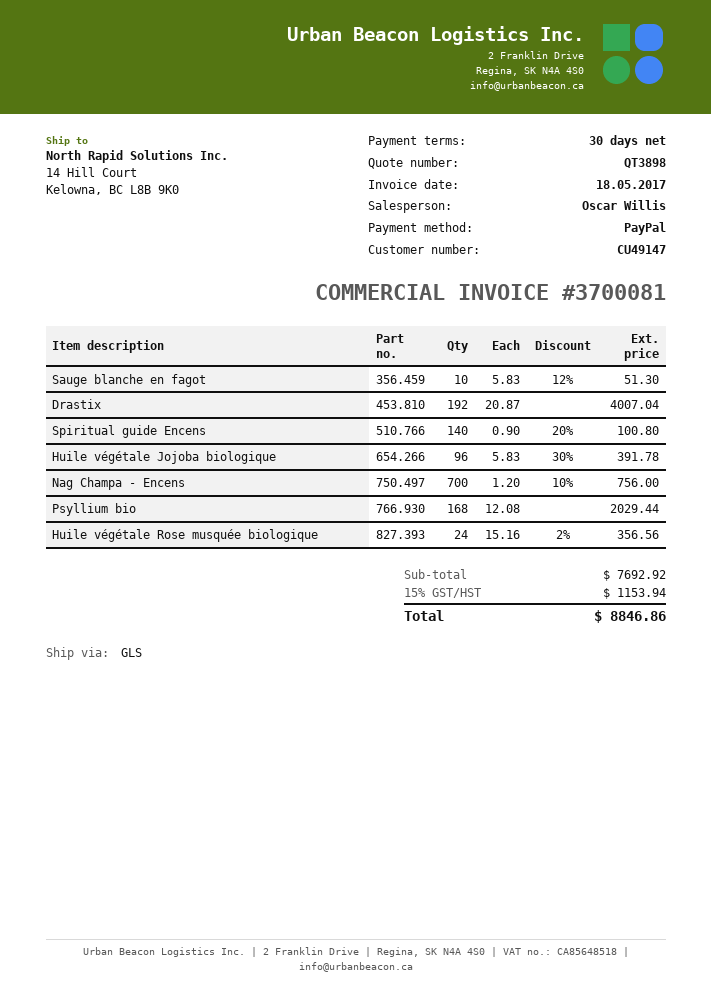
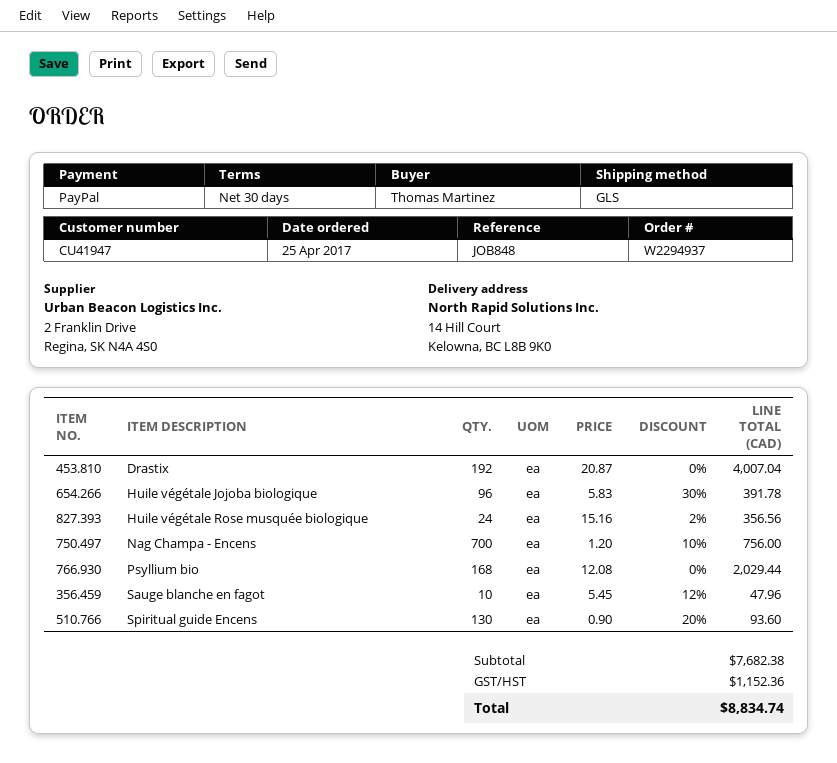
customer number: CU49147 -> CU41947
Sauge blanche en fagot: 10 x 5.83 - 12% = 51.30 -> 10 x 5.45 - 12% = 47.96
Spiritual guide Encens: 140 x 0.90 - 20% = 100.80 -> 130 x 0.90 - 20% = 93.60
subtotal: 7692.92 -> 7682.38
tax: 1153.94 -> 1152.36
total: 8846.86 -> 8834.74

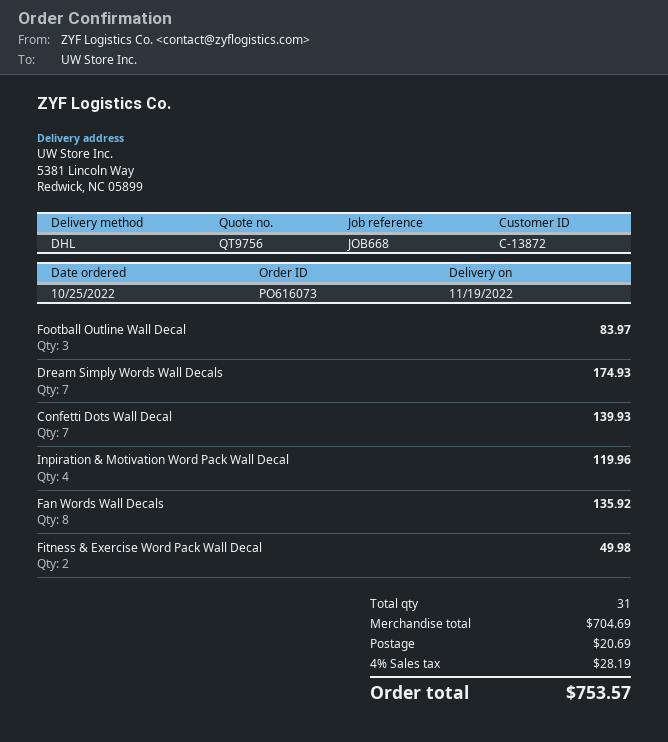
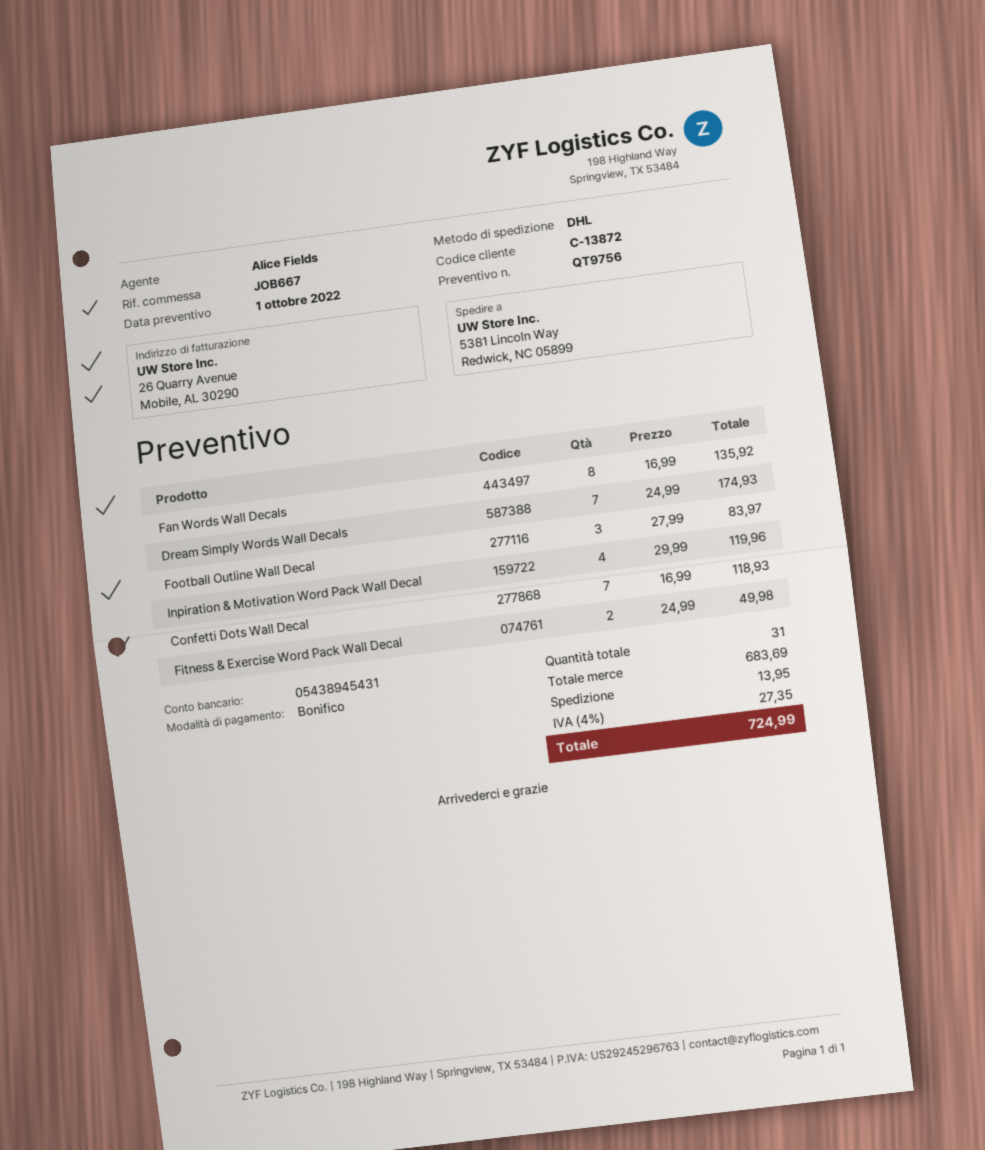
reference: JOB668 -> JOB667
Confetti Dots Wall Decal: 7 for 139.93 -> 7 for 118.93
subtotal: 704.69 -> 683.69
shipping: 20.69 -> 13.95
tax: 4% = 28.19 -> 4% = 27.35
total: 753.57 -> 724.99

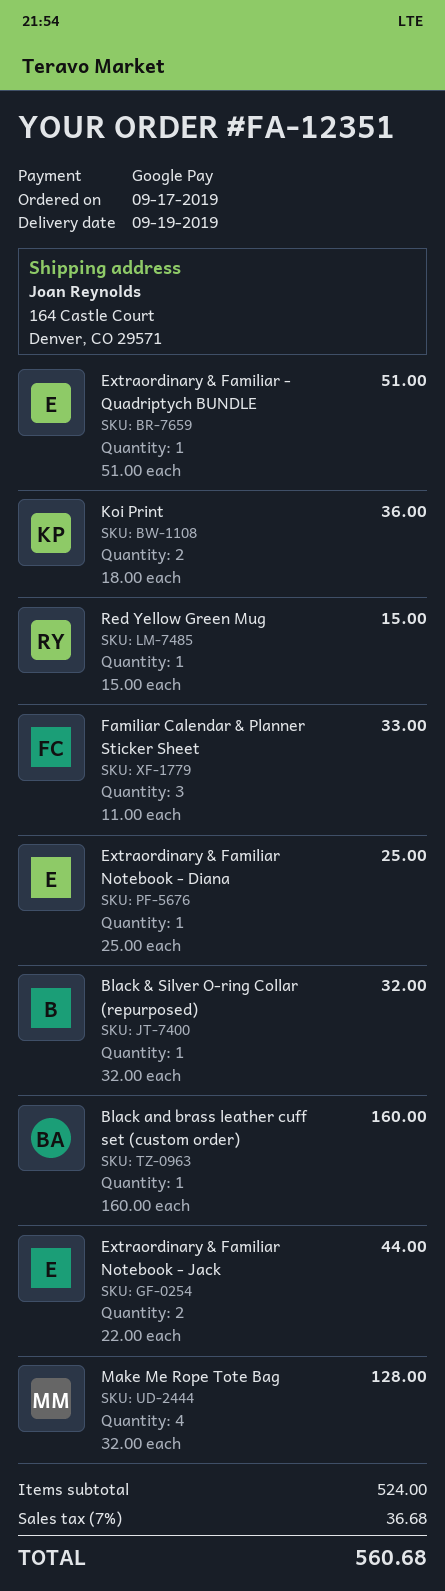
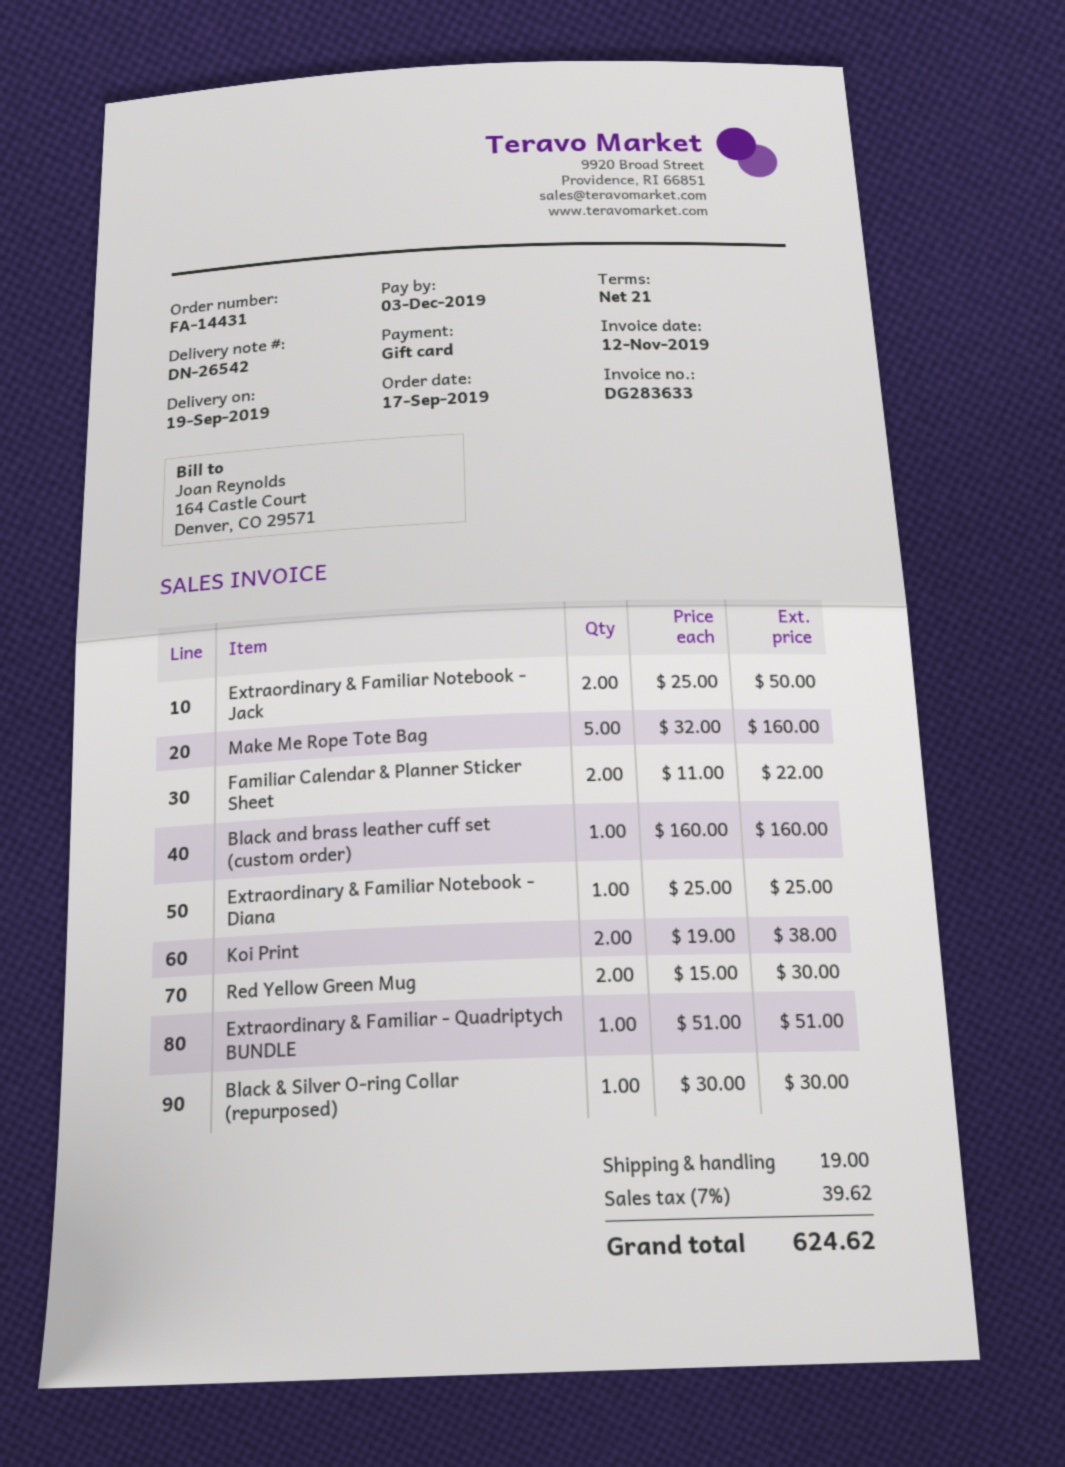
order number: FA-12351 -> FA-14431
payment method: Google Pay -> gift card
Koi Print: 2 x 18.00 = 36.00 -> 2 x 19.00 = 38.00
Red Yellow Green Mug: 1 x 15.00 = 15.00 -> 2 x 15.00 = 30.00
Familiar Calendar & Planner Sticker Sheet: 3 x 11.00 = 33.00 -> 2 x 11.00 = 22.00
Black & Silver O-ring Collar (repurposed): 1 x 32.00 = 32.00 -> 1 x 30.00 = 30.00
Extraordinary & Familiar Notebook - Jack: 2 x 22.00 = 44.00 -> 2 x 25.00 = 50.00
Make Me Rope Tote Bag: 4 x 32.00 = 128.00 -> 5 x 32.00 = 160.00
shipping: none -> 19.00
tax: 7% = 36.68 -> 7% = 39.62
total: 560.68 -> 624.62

What to produce:
Would you restate, exactly and with no pictures, the lines of the entries above from the one containing "Spiritual guide Encens: 140" through the one containing "Familiar Calendar &"?

Answer space:
Spiritual guide Encens: 140 x 0.90 - 20% = 100.80 -> 130 x 0.90 - 20% = 93.60
subtotal: 7692.92 -> 7682.38
tax: 1153.94 -> 1152.36
total: 8846.86 -> 8834.74

reference: JOB668 -> JOB667
Confetti Dots Wall Decal: 7 for 139.93 -> 7 for 118.93
subtotal: 704.69 -> 683.69
shipping: 20.69 -> 13.95
tax: 4% = 28.19 -> 4% = 27.35
total: 753.57 -> 724.99

order number: FA-12351 -> FA-14431
payment method: Google Pay -> gift card
Koi Print: 2 x 18.00 = 36.00 -> 2 x 19.00 = 38.00
Red Yellow Green Mug: 1 x 15.00 = 15.00 -> 2 x 15.00 = 30.00
Familiar Calendar & Planner Sticker Sheet: 3 x 11.00 = 33.00 -> 2 x 11.00 = 22.00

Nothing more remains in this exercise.